## Required work
Tally every line in the entries below that holds "based", then give only the total.

## Data for this task
Segment Open
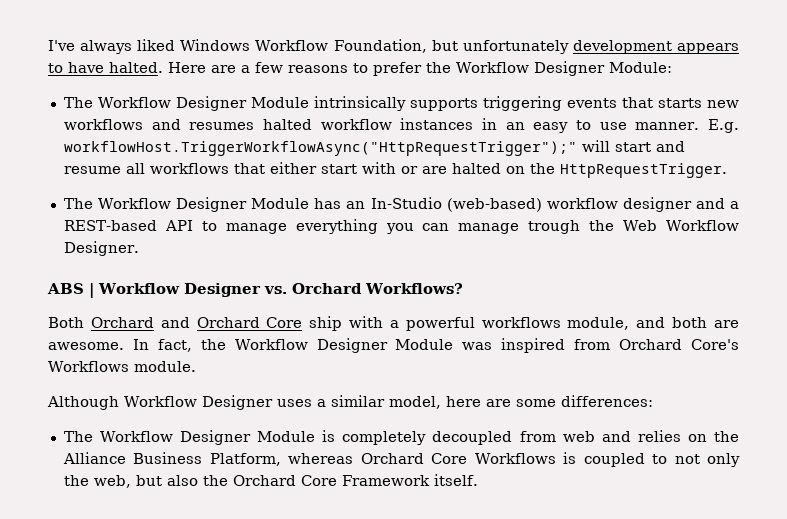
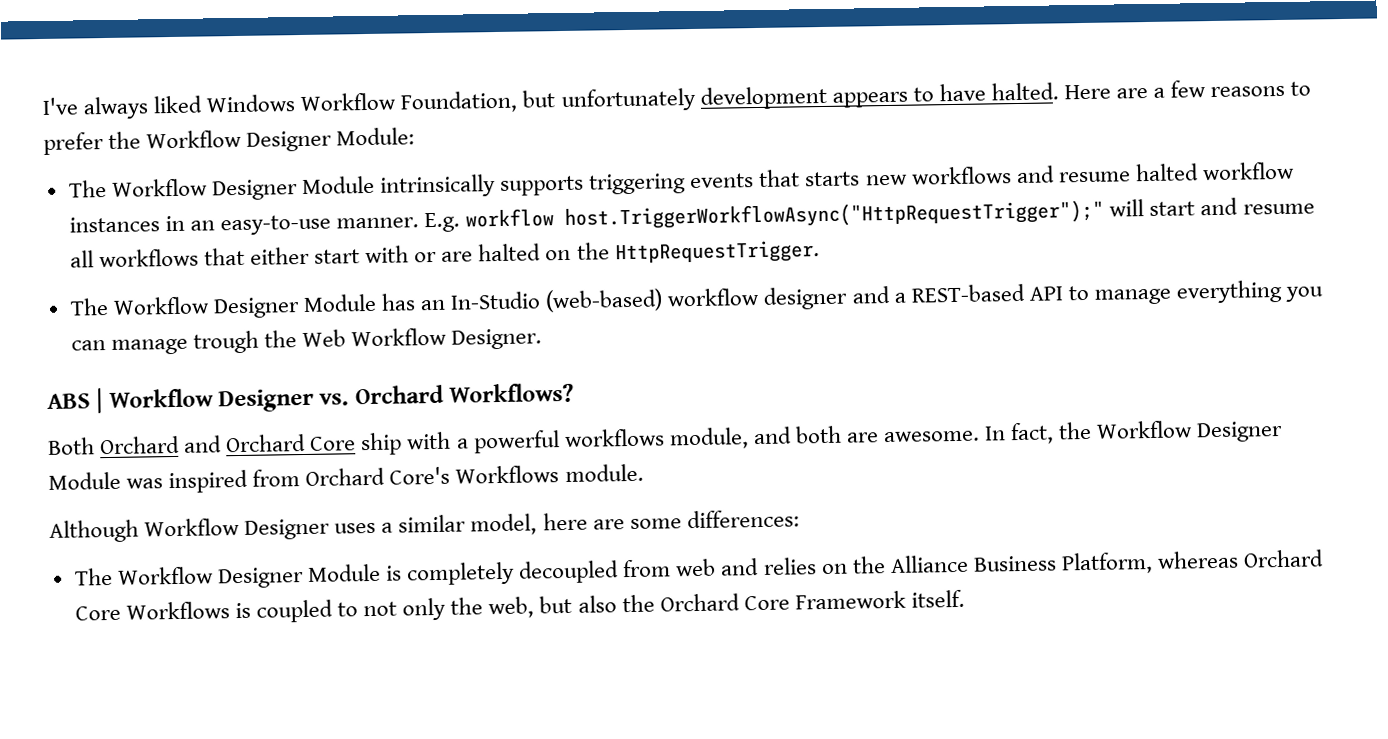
- The Workflow Designer Module intrinsically supports triggering events that starts new workflows and resumes halted workflow instances in an easy to use manner. E.g. workflowHost.TriggerWorkflowAsync("HttpRequestTrigger");" will start and resume all workflows that either start with or are halted on the HttpRequestTrigger.
+ The Workflow Designer Module intrinsically supports triggering events that starts new workflows and resume halted workflow instances in an easy-to-use manner. E.g. workflow host.TriggerWorkflowAsync("HttpRequestTrigger");" will start and resume all workflows that either start with or are halted on the HttpRequestTrigger.

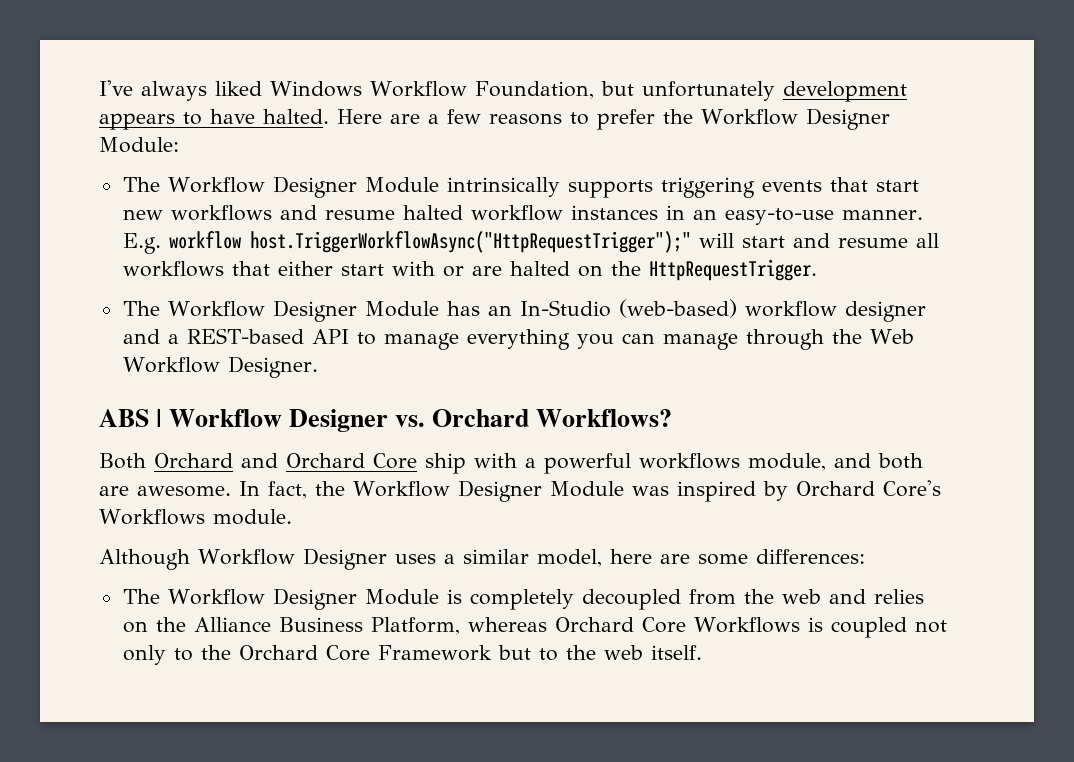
- The Workflow Designer Module intrinsically supports triggering events that starts new workflows and resume halted workflow instances in an easy-to-use manner.
+ The Workflow Designer Module intrinsically supports triggering events that start new workflows and resume halted workflow instances in an easy-to-use manner.
- The Workflow Designer Module has an In-Studio (web-based) workflow designer and a REST-based API to manage everything you can manage trough the Web Workflow Designer.
+ The Workflow Designer Module has an In-Studio (web-based) workflow designer and a REST-based API to manage everything you can manage through the Web Workflow Designer.
- In fact, the Workflow Designer Module was inspired from Orchard Core's Workflows module.
+ In fact, the Workflow Designer Module was inspired by Orchard Core's Workflows module.
- The Workflow Designer Module is completely decoupled from web and relies on the Alliance Business Platform, whereas Orchard Core Workflows is coupled to not only the web, but also the Orchard Core Framework itself.
+ The Workflow Designer Module is completely decoupled from the web and relies on the Alliance Business Platform, whereas Orchard Core Workflows is coupled not only to the Orchard Core Framework but to the web itself.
Segment Closed
## Output
2